Your task = Search the records for lines with the word "none" and copy each match.

Provided data =

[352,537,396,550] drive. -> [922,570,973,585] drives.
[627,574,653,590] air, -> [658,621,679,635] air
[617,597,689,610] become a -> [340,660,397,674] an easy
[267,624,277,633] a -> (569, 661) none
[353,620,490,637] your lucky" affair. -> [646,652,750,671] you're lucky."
---
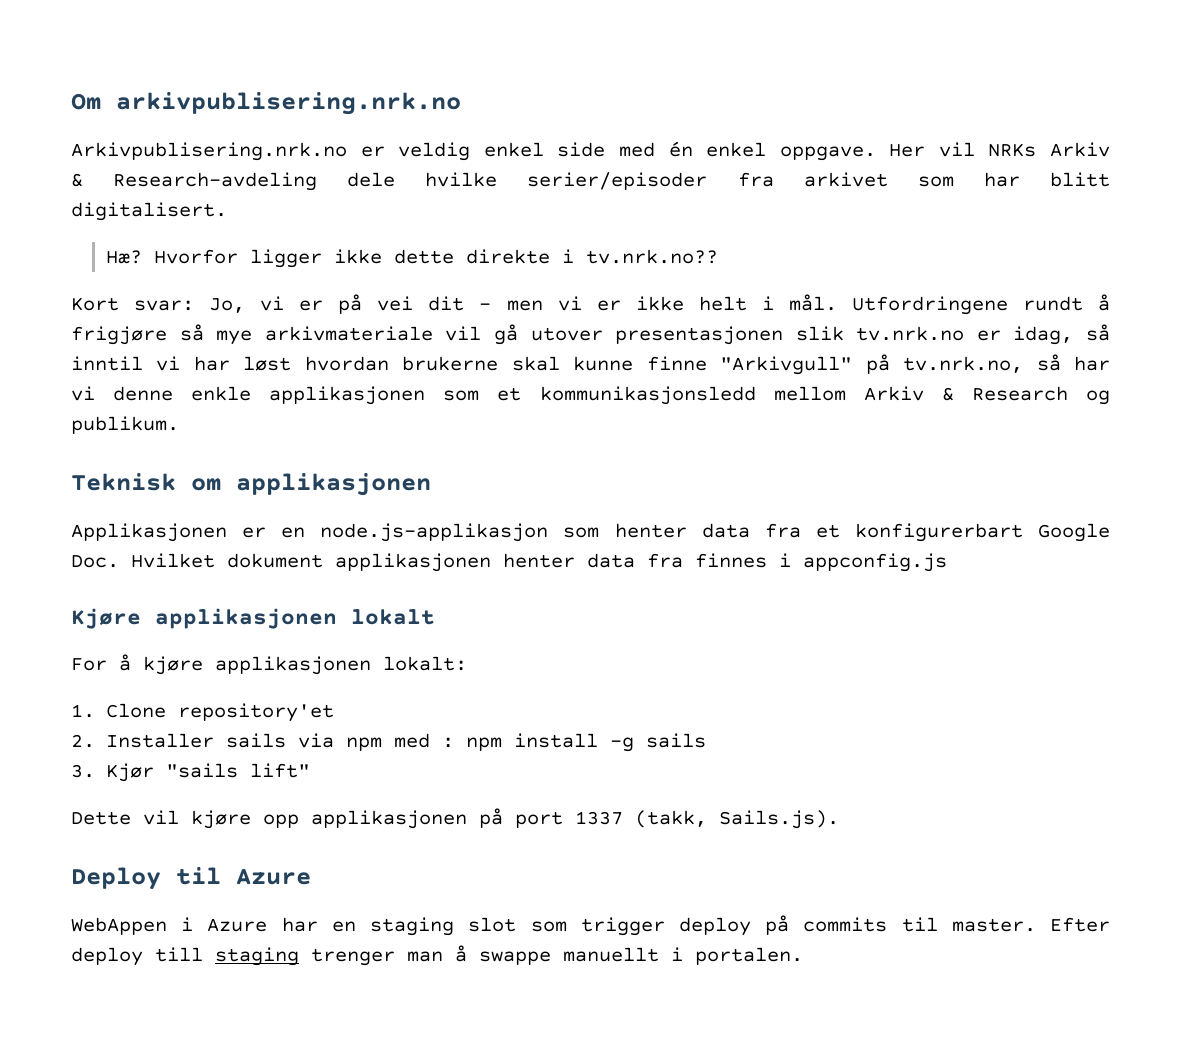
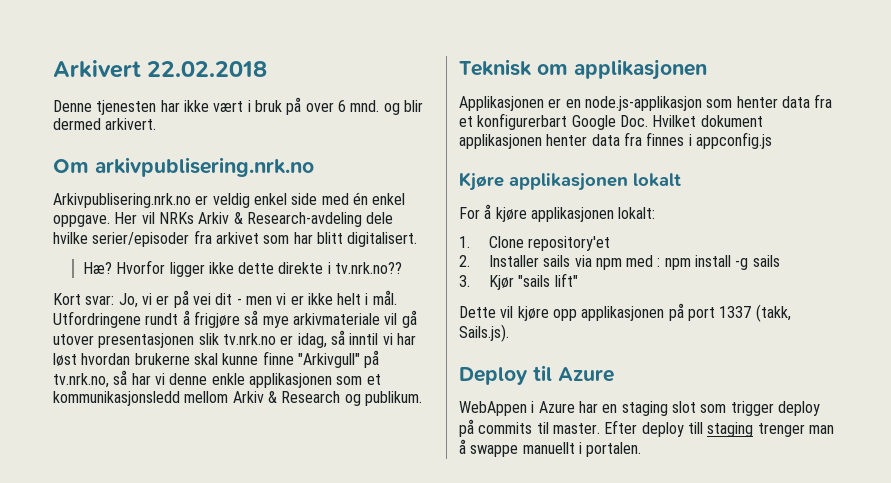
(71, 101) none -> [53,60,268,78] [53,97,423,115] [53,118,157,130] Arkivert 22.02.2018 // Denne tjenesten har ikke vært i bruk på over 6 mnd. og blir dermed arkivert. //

Response to this exercise =
[267,624,277,633] a -> (569, 661) none
(71, 101) none -> [53,60,268,78] [53,97,423,115] [53,118,157,130] Arkivert 22.02.2018 // Denne tjenesten har ikke vært i bruk på over 6 mnd. og blir dermed arkivert. //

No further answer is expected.